Computer vision-inspired contrastive learning for self-supervised anomaly detection in sensor-based remote healthcare monitoring.
Journal:
Annual International Conference of the IEEE Engineering in Medicine and Biology Society. IEEE Engineering in Medicine and Biology Society. Annual International Conference
PMID:
40039827
Abstract
Sensor-based remote healthcare monitoring is a promising approach for timely detection of adverse health events such as falls or infections in people living with dementia (PLwD) in the home, and reducing preventable hospital admissions. Current anomaly detection approaches in the home setting are hindered by challenges such as noisy, multivariate data, unreliability of event annotations, and heterogeneity across home settings. Inspired by the simplicity and recent applications of contrastive learning in the field of computer vision, we propose a lightweight, self-supervised, negative sample-free approach to detect anomalous events using home activity changes in PLwD. We use the contrastive loss between hourly-aggregated daily sensor data and a lower temporal resolution augmentation, to extract a noise-robust, discriminative representation of daily activity.
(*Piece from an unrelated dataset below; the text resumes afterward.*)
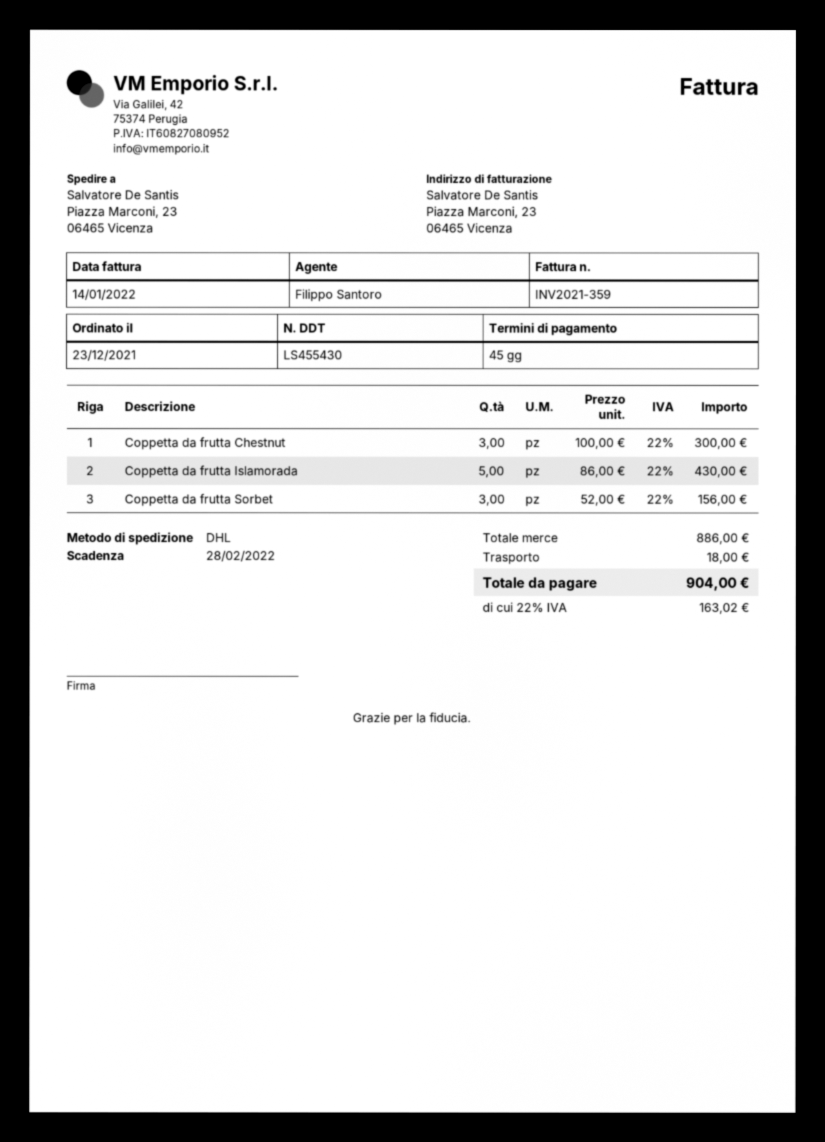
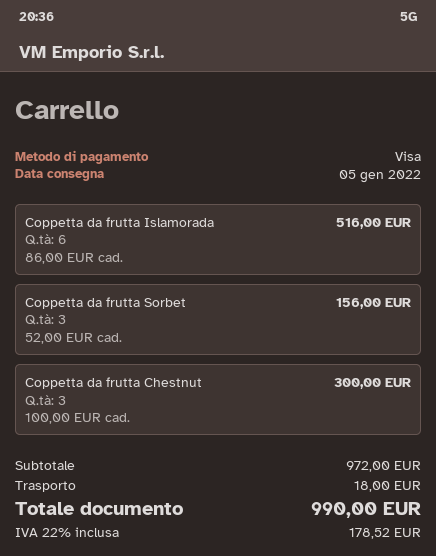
Coppetta da frutta Islamorada: 5 x 86.00 = 430.00 -> 6 x 86.00 = 516.00
subtotal: 886.00 -> 972.00
tax: 22% = 163.02 -> 22% = 178.52
total: 904.00 -> 990.00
The daily difference in representation forms the anomaly score, which is compared to the household-personalized threshold, and alerts raised to a clinical monitoring team. Attention weights from the Transformer encoder and Layer-wise Relevance Propagation support explainability. We evaluated the models on accuracy and generalizability, given a target alert rate. Our model outperformed state-of-the-art algorithms in detecting agitation and fall events for three distinct patient cohorts, with 86%(SD=4%) average recall and 92%(SD=4%) generalizability, at a target alert rate of 7%. Our novel application of contrastive frameworks is domain-agnostic and can extract salient patterns from time-series data in other remote monitoring environments.